Sur un vaste plateau de bois reproduisant les dimensions exactes de la face du bloc de marbre, le modelage d’argile commence à prendre forme. Hier, jusqu’à ce que le jour déclinant les obligeât à renoncer, Maître Jordi et son apprenti ont bien avancé dans l’ouvrage de la maquette. Sur le côté droit du haut-relief, le Maître a placé l’architecture qui représentera le temple capitolin où les païens honoraient les dieux anciens.
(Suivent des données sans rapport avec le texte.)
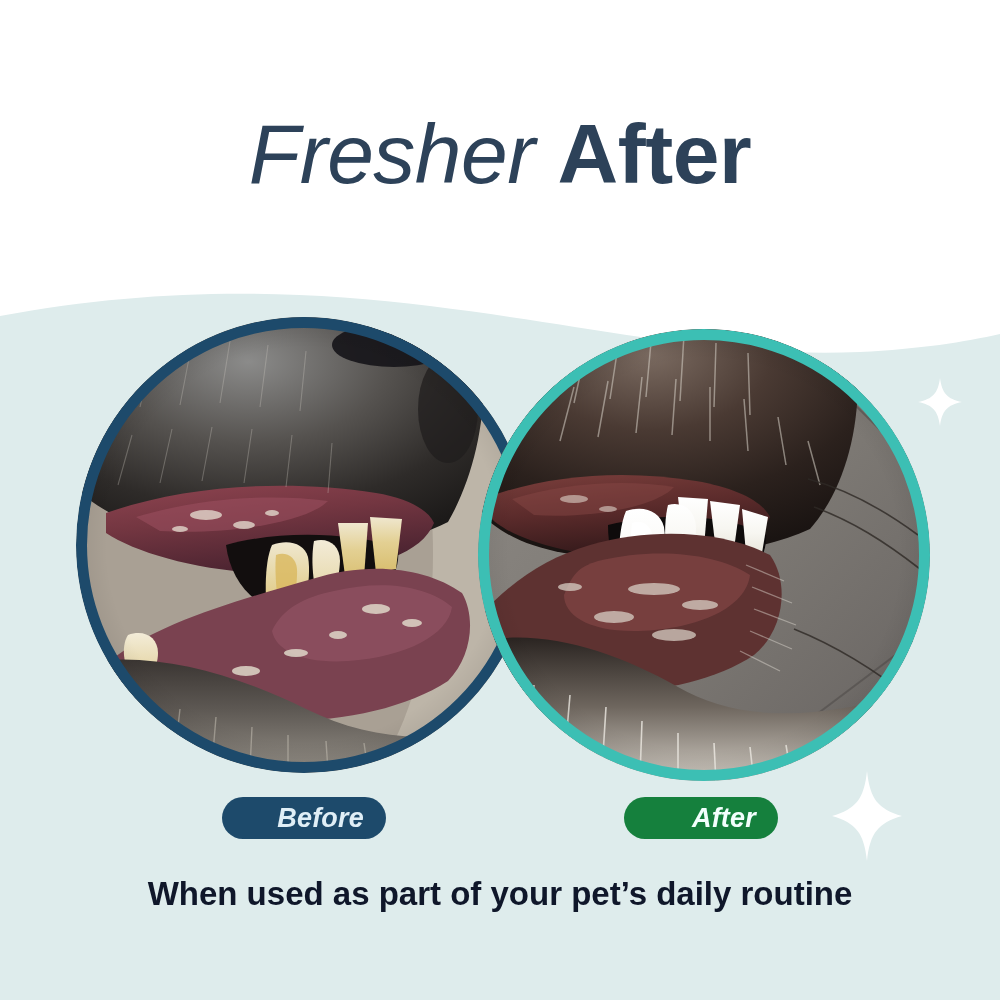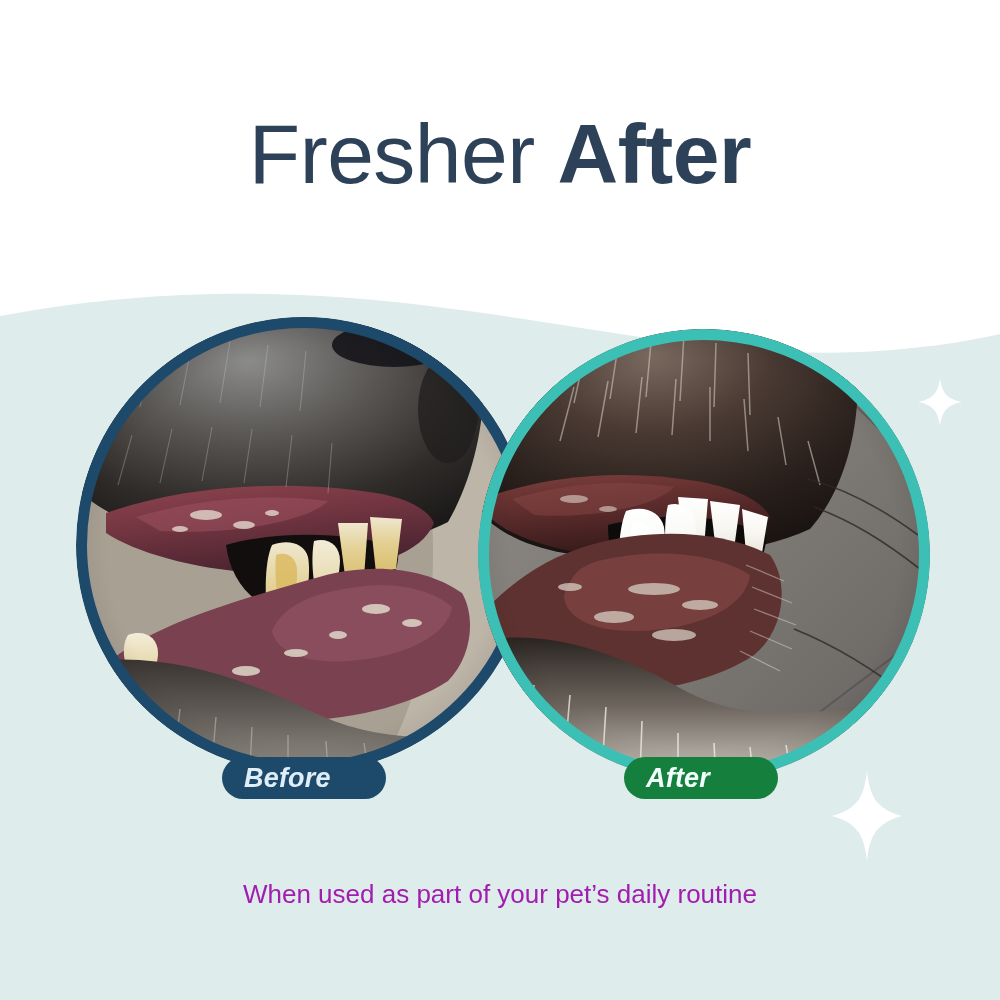--- a/index.html
+++ b/index.html
@@ -35,20 +35,21 @@
     top: 106px;
     width: 1000px;
     text-align: center;
     color: #2d4259;
     font-size: 84px;
     line-height: 96px;
     white-space: nowrap;
     letter-spacing: -0.5px;
   }
   .headline .h-italic {
+    font-style: italic;
     font-weight: 400;
     margin-top: 45px;
   }
   .headline .h-bold {
     font-weight: 700;
     font-style: normal;
   }
 
   
   .circle {
@@ -91,28 +92,29 @@
 
   .photo-svg { display: block; width: 100%; height: 100%; }
 
   
   .label {
     position: absolute;
     z-index: 6;
     height: 42px;
     line-height: 42px;
     border-radius: 21px;
-    text-align: left;
+    text-align: right;
     font-style: italic;
     font-weight: 700;
     font-size: 27px;
     letter-spacing: 0.2px;
     box-sizing: border-box;
     padding: 0 22px;
     white-space: nowrap;
+    margin-top: 40px;
   }
   #label-before {
     left: 222px;
     top: 757px;
     width: 164px;
     background: #1d4a6b;
     color: #dfeef6;
   }
   #label-after {
     left: 624px;
@@ -127,24 +129,24 @@
   #sparkle-small { left: 918px; top: 378px; width: 44px; height: 48px; }
   #sparkle-large { left: 832px; top: 771px; width: 70px; height: 90px; }
 
   
   .caption {
     position: absolute;
     left: 0;
     top: 872px;
     width: 1000px;
     text-align: center;
-    color: #a21caf;
-    font-size: 26px;
+    color: #0f172a;
+    font-size: 33px;
     line-height: 44px;
-    font-weight: 400;
+    font-weight: 700;
     white-space: nowrap;
   }
 </style>
 </head>
 <body>
 
 <div id="stage">
 
   <svg class="bg-wave" viewBox="0 0 1000 1000" preserveAspectRatio="none" aria-hidden="true">
     <path d="M0,316 C160,286 300,290 430,306 C600,327 720,358 860,352 C920,349 965,342 1000,334 L1000,1000 L0,1000 Z" fill="#deecec"></path>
Ensuite, il a disposé les masses grossières de terre qui figureront la scène de l’arrestation du saint évêque par les prêtres ou les soldats. Pendant ce temps, Peire s’est chargé d’affiner les contours du Capitole à la ressemblance la plus proche possible du dessin sur le parchemin. Les portes et les fenêtres, la triple arcature du portail, les créneaux du fronton, tout cela doit être réalisé avec précision pour créer ce « piège à lumière » cher à l’imagier. À cette étape du travail, la terre offre tout loisir de rectifier ou de modifier lignes et volumes. Plus tard, dans le marbre, tout sera définitif. Comme le dit le Maître : « Il n’y a plus qu’un sculpteur pour faire œuvre après le sculpteur : c’est le Temps. Mais son œuvre à lui n’est que de destruction. »
Et c'est ainsi que l'on doit se séparer. Avec la certitude que l'on ne se quitte pas.
Ce soir, pourtant, il ne se hâte point. Inutile de courir au bonheur, car il n'est de plus grand bonheur que d'y songer.